First though, we have to talk about what we mean when we say “small”. For one person, small might be 10-20 rows. For another, small is 10,000-20,000 rows. In my case, when I say small, I’m envisioning no more than 100 rows and probably a great deal less. We’re talking quite small data sets then.

Next, I’d say that you should also ensure that this data is not highly volatile. Most lookup data should be relatively stable by it’s nature. Volatile data is usually transactional data, not simple master data. However, situationally, you may have lookup data that changes a lot. This data probably wouldn’t lend itself well to be stored in source control.

However, if we find that we’re talking small, stable data sets, then you can put them into source control. If you use a tool like SQL Source Control, it will assist you in getting your data into, and out of, your source control system. If you are not using SQL Source Control, you can still maintain the data in source control, but you’ll have to decide how you’re going to save it there. Then, you have to decide how you’re going to retrieve it and apply it.

If you choose to put your master data into source control, but you’re not taking advantage of a tool to help, I’ve found that the code you put in there should run the data commands for you. This means you’ll want to store your data, not as data, but as a script that can INSERT/UPDATE/DELETE data for you on the fly. Frankly, this quickly becomes a giant pain. In fact, if you’re not going to use a tool, I’d advocate against using source control entirely for master data.

Data In a Database

The best place to manage data is in a database. So, when I was presented with the need to maintain master data, a database was my first choice. However, you quickly realize that you can’t simply maintain a database with your lookup/master data. Why? Well, because there are different versions of your master data for different releases of the application. Further, even though you have shared lookup data across your environments, different applications consume that lookup data in different ways (more or less columns, rows, etc.). All that combined makes this a giant pain.

However, you can design a database that stores master data. Also that defines the version for the data. You can then create a function/procedure, that when you provide a given version, it retrieves the correct data. You can also define applications and the columns that those applications support. Add this to your function that works from the version so that now, you pass in the version and the application and you get back a complete set of correct lookup data in the correct form.

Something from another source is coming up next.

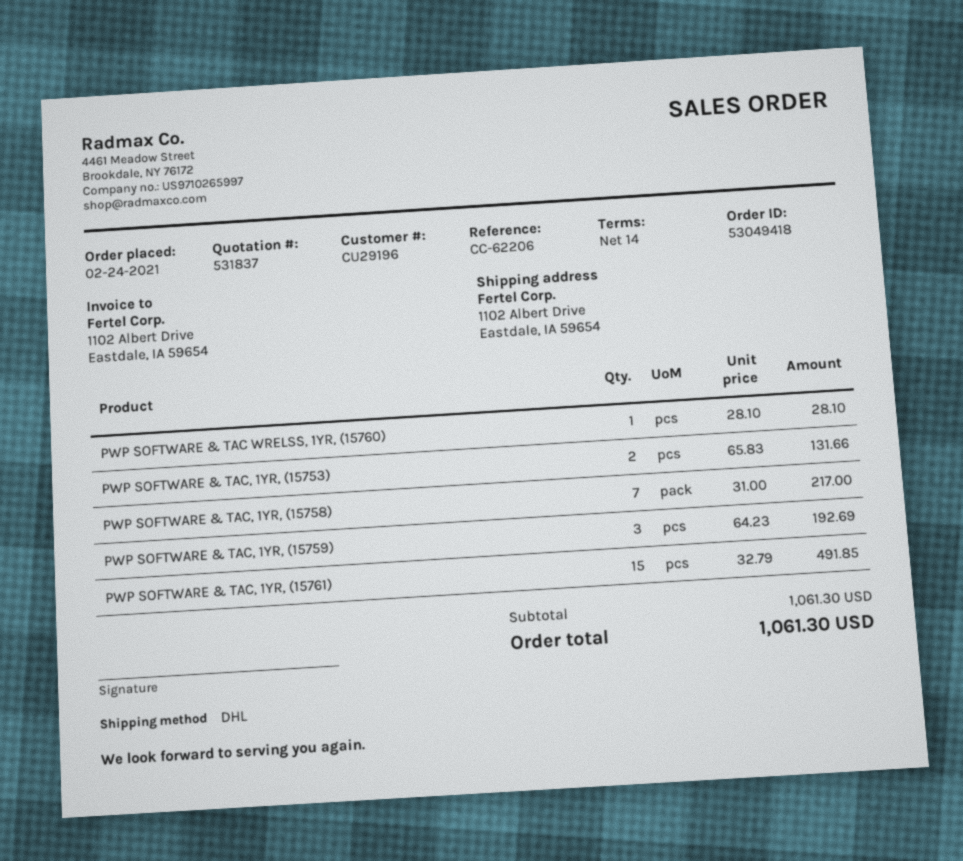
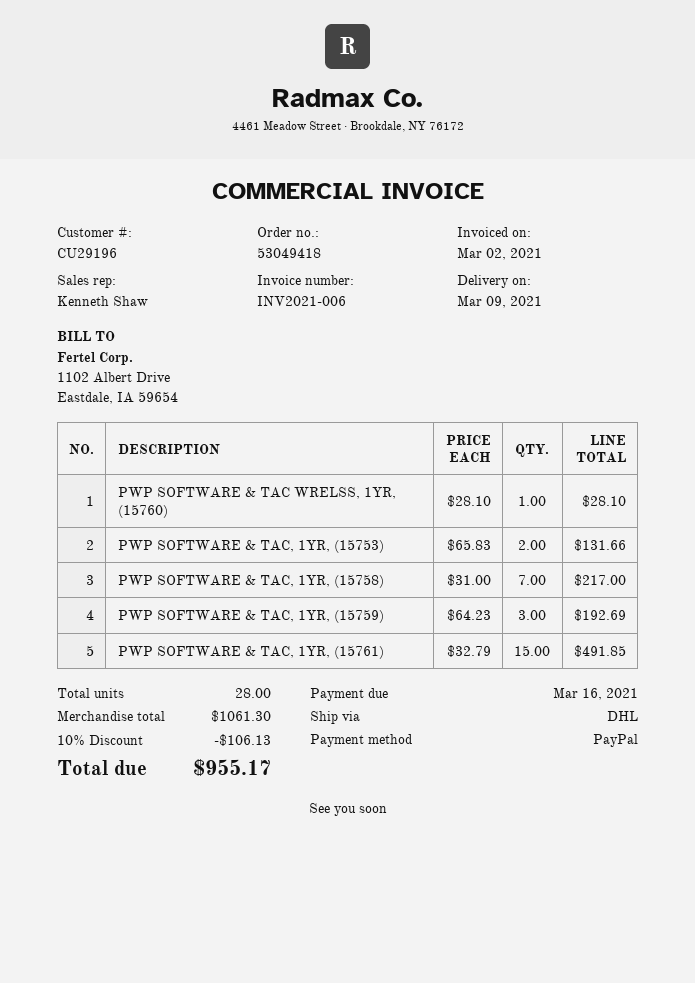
discount: none -> 10% = 106.13
total: 1061.30 -> 955.17

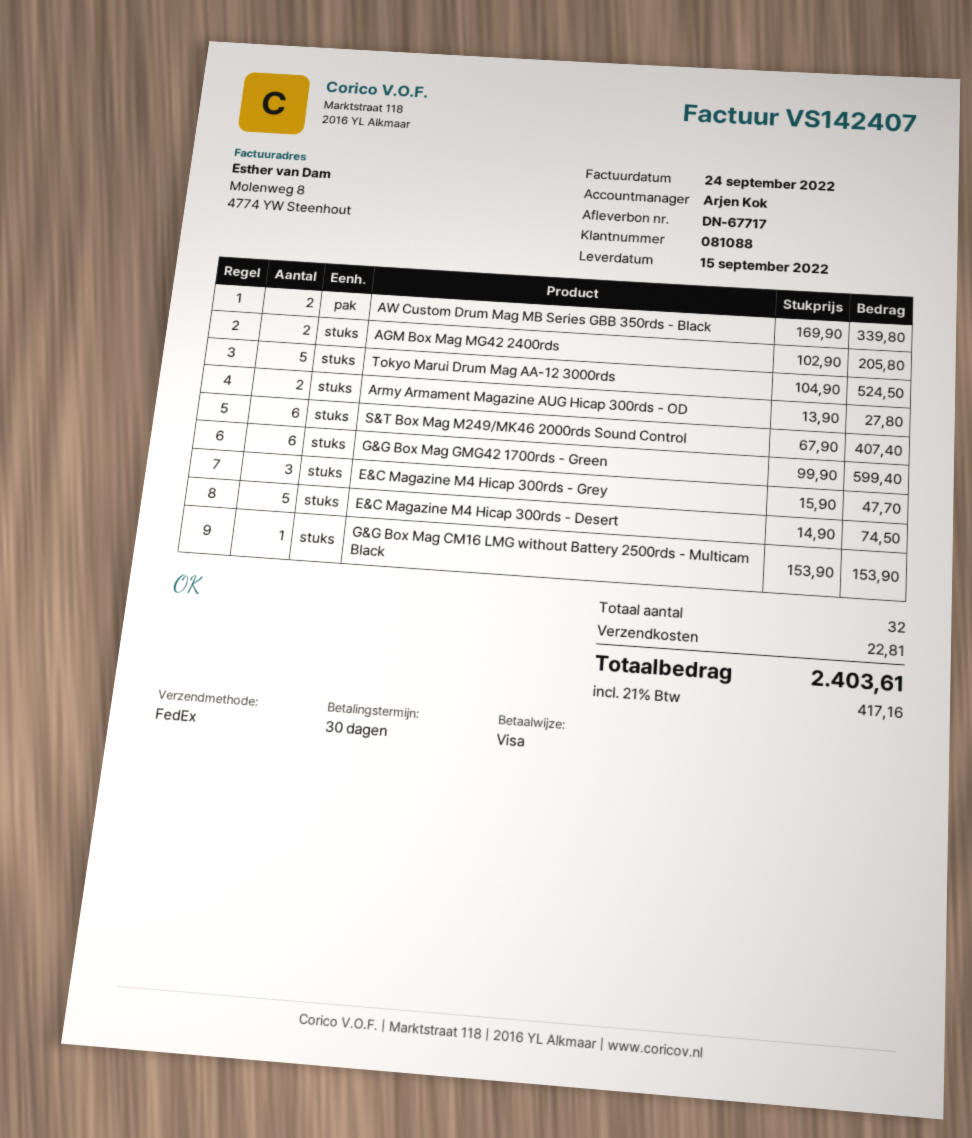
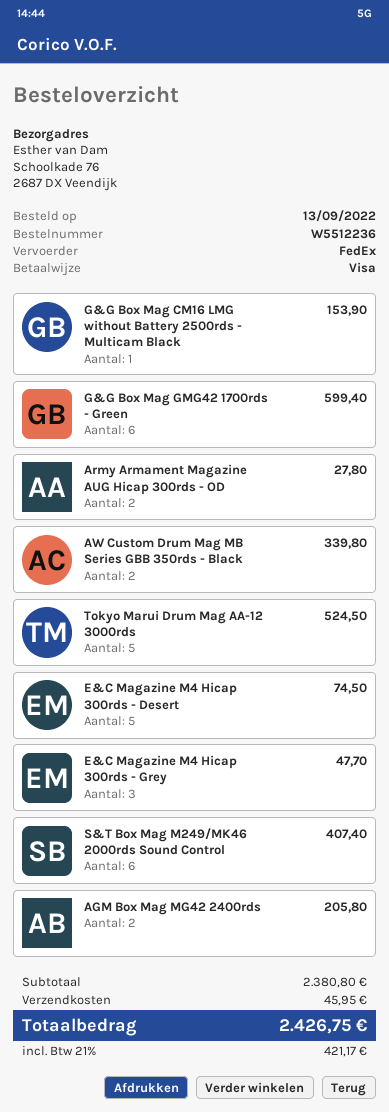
shipping: 22.81 -> 45.95
tax: 21% = 417.16 -> 21% = 421.17
total: 2403.61 -> 2426.75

If that sounds like a ton of work, it is. Sadly, the original IP for this is completely owned by the organization I developed it for, so I can’t share the details with you here. However, if you follow one of these methods for storing versioned data, you can pretty easily build out this system. Then it’s just a question of using functions to create dynamic views of the data. With a dynamic view available, you could again implement a tool, like SQL Data Compare, to use to generate the appropriate change scripts.

Conclusion

The management of master data, or lookup data, can be very simple or very complex. It’s really dependent on the needs of your system, not the lookup data itself. Even if you find yourself in a position where, initially, it seems like you have very simple lookup data needs, experience tells me you should be prepared for that to change.